040 - Utilizing Neonatal Pain and Sedation score (N-PASS) as an objective tool for weaning and escalating sedative medications in neonatal patients.
Friday, April 25, 2025
5:30pm – 7:45pm HST
Publication Number: 40.7046
Jermine Harriet Romald, Childrens mercy, Overland Park, KS, United States; Jotishna Sharma, Children's Mercy Hospitals and Clinics, Kansas City, MO, United States; Amy L. Marks, Children's Mercy Hospital, Kansas City, MO, United States; Alexandra Oschman, Children's Mercy Hospitals and Clinics, Kansas City, MO, United States
Neonatology fellow Childrens mercy Overland Park, Kansas, United States
Background: Our NICU has utilized the Neonatal Pain and Sedation Scale (N-PASS) to assess and manage pain for over a decade. In August 2023 the unit implemented utilization of the sedation scoring portion of the N-Pass to objectively assess sedation and thereby wean or escalate sedation medications based on sedation targets. The process that was implemented included nursing assessment and charting of N-PASS scores on all neonates and infants who are on continuous infusion or scheduled sedative medications (defined as dexmedetomidine, lorazepam, midazolam, or morphine) in the NICU with every hands-on assessment. In addition, physicians are required to discuss sedation score target ranges during rounds and document the target sedation score in the daily progress note. At baseline, the N-PASS score for sedation is being charted by nursing staff 50% of the time. Neonatologists are documenting in their progress notes a daily target sedation score 25% of the time. Objective: 1.Increase compliance of nursing assessment and documentation of N-PASS scores from 50% to 70% on all patients receiving continuous or scheduled sedatives by March 15th, 2024. 2.Increase compliance of physician documentation of N-PASS sedation score targets in daily progress notes from 25% to more than 50% by March 15th, 2024. Design/Methods: Root cause of the problem was identified using a fish bone diagram. Primary drivers were lack of knowledge of the policy, lack of constant reminders or tasks, and difficulty finding charted scores in Cerner. Interventions that were made included: Didactic education session in Jan 2024 to entire ICN staff, weekly email reminders and modification for progress note templates to include prompts for target sedation scores and automatic drop in of sedation scores charted by nursing. Results: Within a month of intervention, N-PASS sedation score charting by nurses increased to 74% from 50%. Target sedation scores were documented in progress notes 37% of the time compared to less than 25% prior to intervention. During our 2nd PDSA cycle we were able to further increase nursing charting to 80% and Physician documenting sedation target scores to 50%.
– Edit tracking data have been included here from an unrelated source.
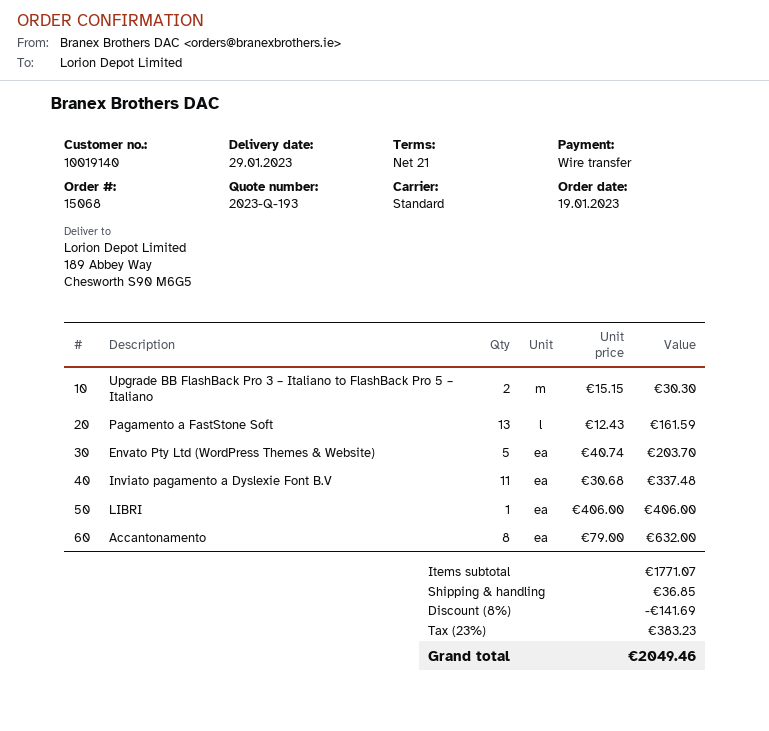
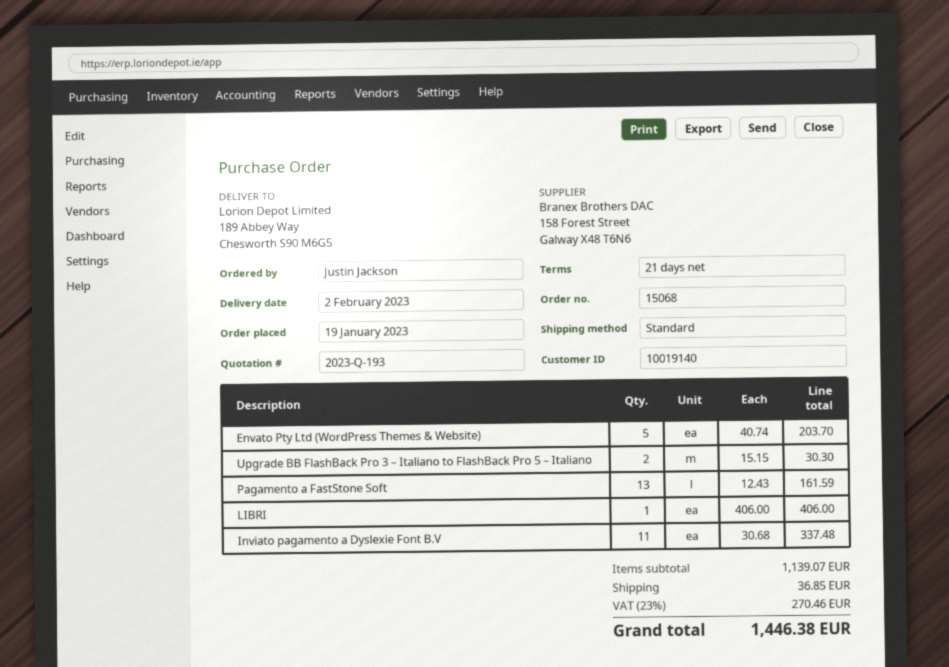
delivery date: 2023-01-29 -> 2023-02-02
Accantonamento: 8 x 79.00 = 632.00 -> none
subtotal: 1771.07 -> 1139.07
discount: 8% = 141.69 -> none
tax: 23% = 383.23 -> 23% = 270.46
total: 2049.46 -> 1446.38

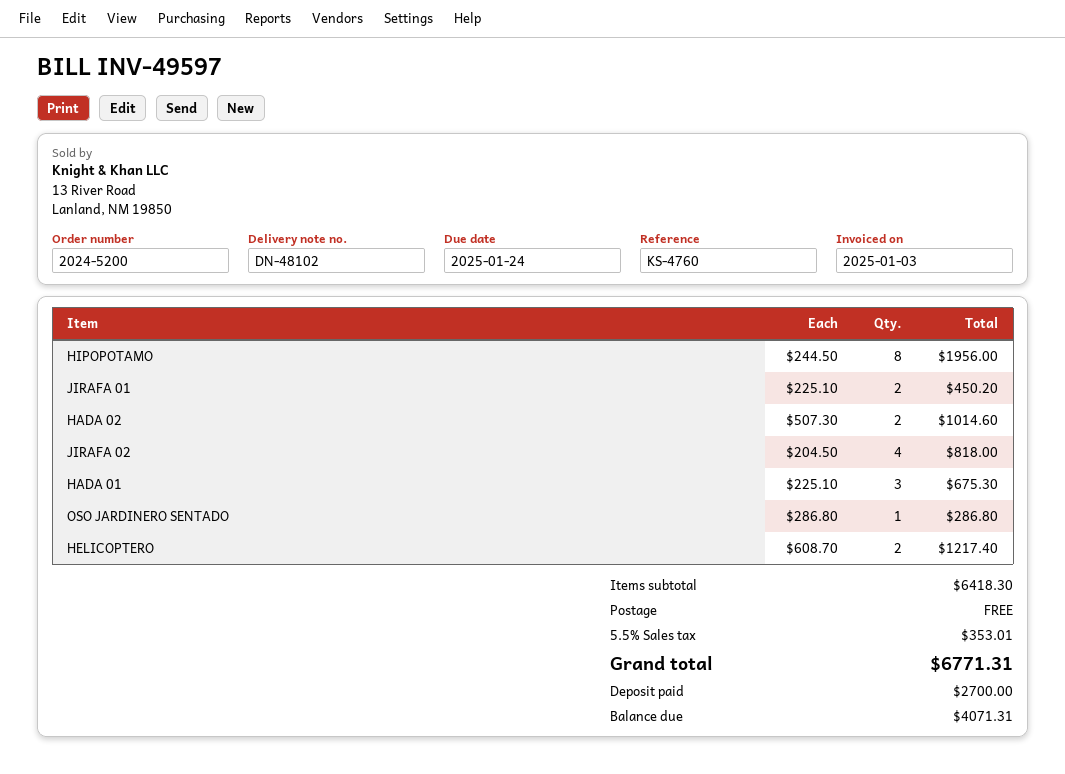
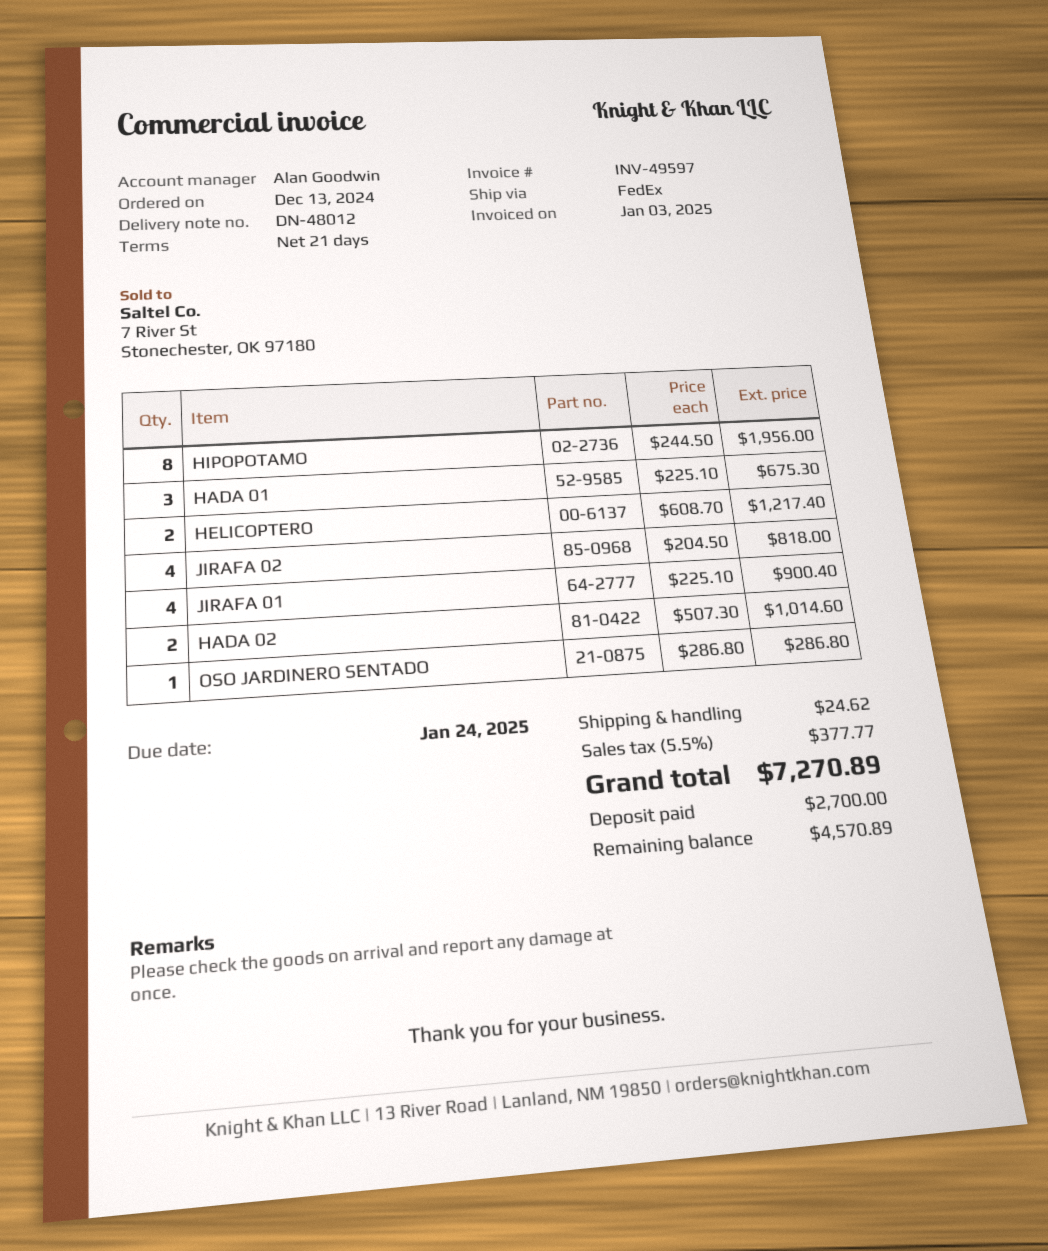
delivery note number: DN-48102 -> DN-48012
JIRAFA 01: 2 x 225.10 = 450.20 -> 4 x 225.10 = 900.40
shipping: 0.00 -> 24.62
tax: 5.5% = 353.01 -> 5.5% = 377.77
total: 6771.31 -> 7270.89
balance: 4071.31 -> 4570.89

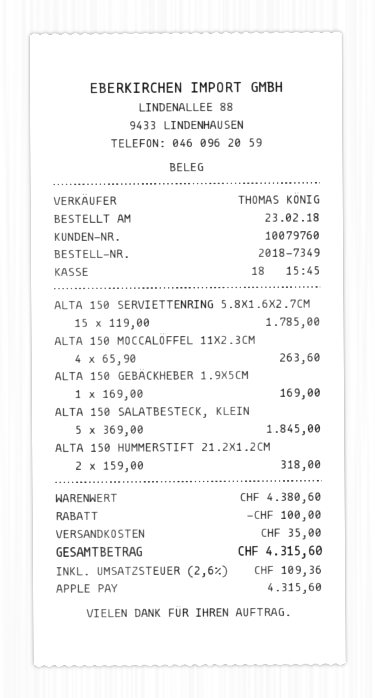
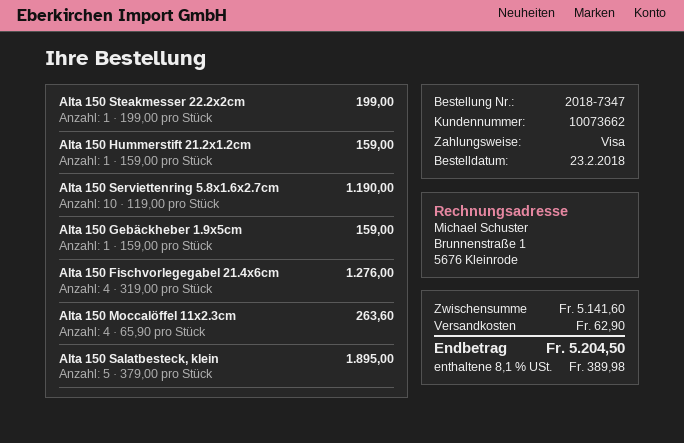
order number: 2018-7349 -> 2018-7347
customer number: 10079760 -> 10073662
payment method: Apple Pay -> Visa
ALTA 150 SERVIETTENRING 5.8X1.6X2.7CM: 15 x 119.00 = 1785.00 -> 10 x 119.00 = 1190.00
ALTA 150 GEBÄCKHEBER 1.9X5CM: 1 x 169.00 = 169.00 -> 1 x 159.00 = 159.00
ALTA 150 SALATBESTECK, KLEIN: 5 x 369.00 = 1845.00 -> 5 x 379.00 = 1895.00
ALTA 150 HUMMERSTIFT 21.2X1.2CM: 2 x 159.00 = 318.00 -> 1 x 159.00 = 159.00
Alta 150 Steakmesser 22.2x2cm: none -> 1 x 199.00 = 199.00
Alta 150 Fischvorlegegabel 21.4x6cm: none -> 4 x 319.00 = 1276.00
subtotal: 4380.60 -> 5141.60
discount: 100.00 -> none
shipping: 35.00 -> 62.90
tax: 2.6% = 109.36 -> 8.1% = 389.98
total: 4315.60 -> 5204.50

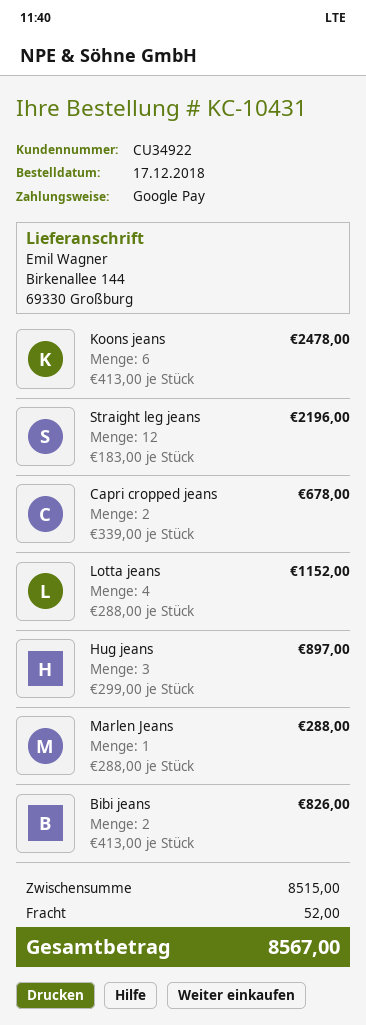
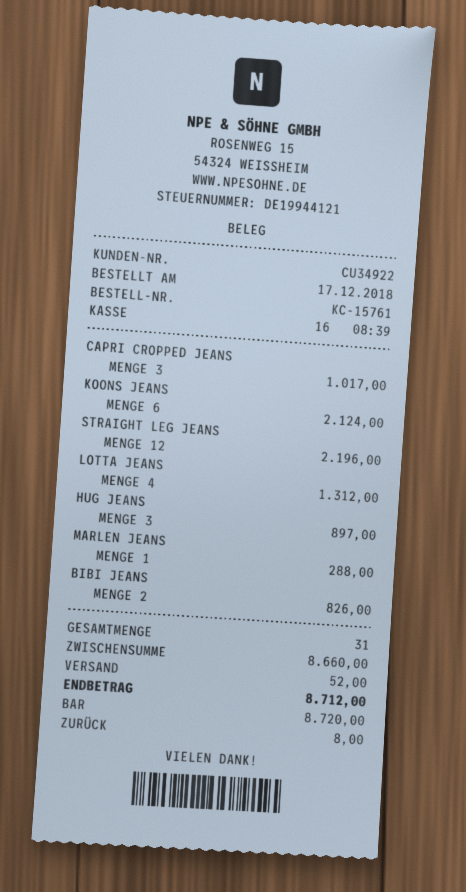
order number: KC-10431 -> KC-15761
payment method: Google Pay -> cash
Koons jeans: 6 for 2478.00 -> 6 for 2124.00
Capri cropped jeans: 2 for 678.00 -> 3 for 1017.00
Lotta jeans: 4 for 1152.00 -> 4 for 1312.00
subtotal: 8515.00 -> 8660.00
total: 8567.00 -> 8712.00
Conclusion(s): Simple methods like didactics and constant reminders go a long way in improving compliance of new policies and guidelines. Next steps are to improve utilization of the charted N-PASS scores and targets on weaning or escalating sedative medication doses. To do this, the next PDSA cycle will focus on addressing barriers to applying the scores to weaning and escalating of sedative medication doses.